:: Exercise ::
Would you print the whole listing again, exactly?

:: Extracted records ::
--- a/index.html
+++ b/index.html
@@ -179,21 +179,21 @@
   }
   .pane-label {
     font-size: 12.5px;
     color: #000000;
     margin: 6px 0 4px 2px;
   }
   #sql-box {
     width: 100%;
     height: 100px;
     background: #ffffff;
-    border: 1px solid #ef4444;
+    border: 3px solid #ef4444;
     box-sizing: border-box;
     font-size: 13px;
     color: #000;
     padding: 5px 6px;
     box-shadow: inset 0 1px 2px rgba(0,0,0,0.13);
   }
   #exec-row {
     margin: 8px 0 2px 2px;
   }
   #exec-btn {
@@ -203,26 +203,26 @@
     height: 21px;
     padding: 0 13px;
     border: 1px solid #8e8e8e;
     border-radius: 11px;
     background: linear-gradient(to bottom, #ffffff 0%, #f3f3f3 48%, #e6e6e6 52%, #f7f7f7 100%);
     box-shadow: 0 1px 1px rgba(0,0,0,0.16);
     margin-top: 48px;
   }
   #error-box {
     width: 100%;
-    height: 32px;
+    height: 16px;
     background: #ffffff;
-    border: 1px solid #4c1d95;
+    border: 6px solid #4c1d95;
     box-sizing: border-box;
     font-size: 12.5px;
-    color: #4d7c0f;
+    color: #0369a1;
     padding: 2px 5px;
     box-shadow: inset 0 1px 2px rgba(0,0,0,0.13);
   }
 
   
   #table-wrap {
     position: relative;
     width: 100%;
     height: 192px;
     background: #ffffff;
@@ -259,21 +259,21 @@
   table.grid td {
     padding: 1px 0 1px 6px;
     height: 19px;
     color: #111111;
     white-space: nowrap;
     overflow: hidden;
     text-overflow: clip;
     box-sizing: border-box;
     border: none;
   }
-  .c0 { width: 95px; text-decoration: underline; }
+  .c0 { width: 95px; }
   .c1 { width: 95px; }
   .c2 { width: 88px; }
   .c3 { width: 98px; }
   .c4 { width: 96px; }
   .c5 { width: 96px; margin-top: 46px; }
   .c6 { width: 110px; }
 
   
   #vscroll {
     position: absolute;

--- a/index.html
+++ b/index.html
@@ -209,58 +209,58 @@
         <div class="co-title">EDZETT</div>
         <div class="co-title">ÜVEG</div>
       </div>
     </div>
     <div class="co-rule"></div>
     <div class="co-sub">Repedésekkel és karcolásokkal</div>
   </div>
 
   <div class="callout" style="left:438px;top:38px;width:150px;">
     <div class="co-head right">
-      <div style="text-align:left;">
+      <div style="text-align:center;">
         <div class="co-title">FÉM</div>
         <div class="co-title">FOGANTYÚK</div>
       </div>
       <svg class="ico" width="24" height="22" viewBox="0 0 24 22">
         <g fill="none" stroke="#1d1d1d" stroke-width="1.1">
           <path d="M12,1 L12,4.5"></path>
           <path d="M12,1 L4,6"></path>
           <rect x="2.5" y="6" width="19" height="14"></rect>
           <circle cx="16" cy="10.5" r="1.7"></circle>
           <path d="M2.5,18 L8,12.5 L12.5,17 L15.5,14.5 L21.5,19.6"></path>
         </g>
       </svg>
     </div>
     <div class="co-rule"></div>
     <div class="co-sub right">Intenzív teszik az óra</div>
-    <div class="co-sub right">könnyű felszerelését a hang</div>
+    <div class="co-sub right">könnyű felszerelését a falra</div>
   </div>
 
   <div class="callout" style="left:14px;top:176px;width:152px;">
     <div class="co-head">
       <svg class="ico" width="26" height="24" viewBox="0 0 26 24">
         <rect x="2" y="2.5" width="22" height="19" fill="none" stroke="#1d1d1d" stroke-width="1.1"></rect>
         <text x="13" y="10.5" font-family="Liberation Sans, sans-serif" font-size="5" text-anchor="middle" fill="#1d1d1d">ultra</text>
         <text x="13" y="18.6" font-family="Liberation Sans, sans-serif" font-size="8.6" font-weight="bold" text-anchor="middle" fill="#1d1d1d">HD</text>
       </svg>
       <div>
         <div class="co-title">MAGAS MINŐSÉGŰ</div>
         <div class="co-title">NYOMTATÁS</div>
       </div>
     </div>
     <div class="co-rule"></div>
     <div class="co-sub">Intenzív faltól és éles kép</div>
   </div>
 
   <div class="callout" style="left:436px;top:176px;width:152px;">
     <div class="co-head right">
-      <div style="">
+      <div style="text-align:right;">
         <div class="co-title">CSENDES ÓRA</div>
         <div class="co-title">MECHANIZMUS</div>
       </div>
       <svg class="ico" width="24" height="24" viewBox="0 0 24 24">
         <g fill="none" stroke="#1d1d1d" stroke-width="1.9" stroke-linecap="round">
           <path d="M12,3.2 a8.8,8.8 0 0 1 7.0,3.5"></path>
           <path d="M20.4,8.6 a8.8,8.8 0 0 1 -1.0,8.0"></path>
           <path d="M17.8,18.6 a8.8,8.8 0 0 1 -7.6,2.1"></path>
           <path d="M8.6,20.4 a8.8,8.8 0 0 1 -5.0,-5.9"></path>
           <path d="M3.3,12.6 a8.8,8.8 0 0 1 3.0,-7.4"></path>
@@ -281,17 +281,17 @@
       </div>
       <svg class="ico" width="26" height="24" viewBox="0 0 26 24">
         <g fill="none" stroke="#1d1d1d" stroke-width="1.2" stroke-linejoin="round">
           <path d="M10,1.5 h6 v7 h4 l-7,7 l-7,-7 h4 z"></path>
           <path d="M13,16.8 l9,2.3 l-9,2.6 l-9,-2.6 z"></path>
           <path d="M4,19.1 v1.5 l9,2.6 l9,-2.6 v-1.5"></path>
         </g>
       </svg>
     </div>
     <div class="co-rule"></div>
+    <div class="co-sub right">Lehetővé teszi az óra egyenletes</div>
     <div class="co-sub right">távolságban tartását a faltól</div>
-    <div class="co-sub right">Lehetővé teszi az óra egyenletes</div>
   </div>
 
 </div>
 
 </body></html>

:: Exercise solution ::
--- a/index.html
+++ b/index.html
@@ -179,21 +179,21 @@
   }
   .pane-label {
     font-size: 12.5px;
     color: #000000;
     margin: 6px 0 4px 2px;
   }
   #sql-box {
     width: 100%;
     height: 100px;
     background: #ffffff;
-    border: 1px solid #ef4444;
+    border: 3px solid #ef4444;
     box-sizing: border-box;
     font-size: 13px;
     color: #000;
     padding: 5px 6px;
     box-shadow: inset 0 1px 2px rgba(0,0,0,0.13);
   }
   #exec-row {
     margin: 8px 0 2px 2px;
   }
   #exec-btn {
@@ -203,26 +203,26 @@
     height: 21px;
     padding: 0 13px;
     border: 1px solid #8e8e8e;
     border-radius: 11px;
     background: linear-gradient(to bottom, #ffffff 0%, #f3f3f3 48%, #e6e6e6 52%, #f7f7f7 100%);
     box-shadow: 0 1px 1px rgba(0,0,0,0.16);
     margin-top: 48px;
   }
   #error-box {
     width: 100%;
-    height: 32px;
+    height: 16px;
     background: #ffffff;
-    border: 1px solid #4c1d95;
+    border: 6px solid #4c1d95;
     box-sizing: border-box;
     font-size: 12.5px;
-    color: #4d7c0f;
+    color: #0369a1;
     padding: 2px 5px;
     box-shadow: inset 0 1px 2px rgba(0,0,0,0.13);
   }
 
   
   #table-wrap {
     position: relative;
     width: 100%;
     height: 192px;
     background: #ffffff;
@@ -259,21 +259,21 @@
   table.grid td {
     padding: 1px 0 1px 6px;
     height: 19px;
     color: #111111;
     white-space: nowrap;
     overflow: hidden;
     text-overflow: clip;
     box-sizing: border-box;
     border: none;
   }
-  .c0 { width: 95px; text-decoration: underline; }
+  .c0 { width: 95px; }
   .c1 { width: 95px; }
   .c2 { width: 88px; }
   .c3 { width: 98px; }
   .c4 { width: 96px; }
   .c5 { width: 96px; margin-top: 46px; }
   .c6 { width: 110px; }
 
   
   #vscroll {
     position: absolute;

--- a/index.html
+++ b/index.html
@@ -209,58 +209,58 @@
         <div class="co-title">EDZETT</div>
         <div class="co-title">ÜVEG</div>
       </div>
     </div>
     <div class="co-rule"></div>
     <div class="co-sub">Repedésekkel és karcolásokkal</div>
   </div>
 
   <div class="callout" style="left:438px;top:38px;width:150px;">
     <div class="co-head right">
-      <div style="text-align:left;">
+      <div style="text-align:center;">
         <div class="co-title">FÉM</div>
         <div class="co-title">FOGANTYÚK</div>
       </div>
       <svg class="ico" width="24" height="22" viewBox="0 0 24 22">
         <g fill="none" stroke="#1d1d1d" stroke-width="1.1">
           <path d="M12,1 L12,4.5"></path>
           <path d="M12,1 L4,6"></path>
           <rect x="2.5" y="6" width="19" height="14"></rect>
           <circle cx="16" cy="10.5" r="1.7"></circle>
           <path d="M2.5,18 L8,12.5 L12.5,17 L15.5,14.5 L21.5,19.6"></path>
         </g>
       </svg>
     </div>
     <div class="co-rule"></div>
     <div class="co-sub right">Intenzív teszik az óra</div>
-    <div class="co-sub right">könnyű felszerelését a hang</div>
+    <div class="co-sub right">könnyű felszerelését a falra</div>
   </div>
 
   <div class="callout" style="left:14px;top:176px;width:152px;">
     <div class="co-head">
       <svg class="ico" width="26" height="24" viewBox="0 0 26 24">
         <rect x="2" y="2.5" width="22" height="19" fill="none" stroke="#1d1d1d" stroke-width="1.1"></rect>
         <text x="13" y="10.5" font-family="Liberation Sans, sans-serif" font-size="5" text-anchor="middle" fill="#1d1d1d">ultra</text>
         <text x="13" y="18.6" font-family="Liberation Sans, sans-serif" font-size="8.6" font-weight="bold" text-anchor="middle" fill="#1d1d1d">HD</text>
       </svg>
       <div>
         <div class="co-title">MAGAS MINŐSÉGŰ</div>
         <div class="co-title">NYOMTATÁS</div>
       </div>
     </div>
     <div class="co-rule"></div>
     <div class="co-sub">Intenzív faltól és éles kép</div>
   </div>
 
   <div class="callout" style="left:436px;top:176px;width:152px;">
     <div class="co-head right">
-      <div style="">
+      <div style="text-align:right;">
         <div class="co-title">CSENDES ÓRA</div>
         <div class="co-title">MECHANIZMUS</div>
       </div>
       <svg class="ico" width="24" height="24" viewBox="0 0 24 24">
         <g fill="none" stroke="#1d1d1d" stroke-width="1.9" stroke-linecap="round">
           <path d="M12,3.2 a8.8,8.8 0 0 1 7.0,3.5"></path>
           <path d="M20.4,8.6 a8.8,8.8 0 0 1 -1.0,8.0"></path>
           <path d="M17.8,18.6 a8.8,8.8 0 0 1 -7.6,2.1"></path>
           <path d="M8.6,20.4 a8.8,8.8 0 0 1 -5.0,-5.9"></path>
           <path d="M3.3,12.6 a8.8,8.8 0 0 1 3.0,-7.4"></path>
@@ -281,17 +281,17 @@
       </div>
       <svg class="ico" width="26" height="24" viewBox="0 0 26 24">
         <g fill="none" stroke="#1d1d1d" stroke-width="1.2" stroke-linejoin="round">
           <path d="M10,1.5 h6 v7 h4 l-7,7 l-7,-7 h4 z"></path>
           <path d="M13,16.8 l9,2.3 l-9,2.6 l-9,-2.6 z"></path>
           <path d="M4,19.1 v1.5 l9,2.6 l9,-2.6 v-1.5"></path>
         </g>
       </svg>
     </div>
     <div class="co-rule"></div>
+    <div class="co-sub right">Lehetővé teszi az óra egyenletes</div>
     <div class="co-sub right">távolságban tartását a faltól</div>
-    <div class="co-sub right">Lehetővé teszi az óra egyenletes</div>
   </div>
 
 </div>
 
 </body></html>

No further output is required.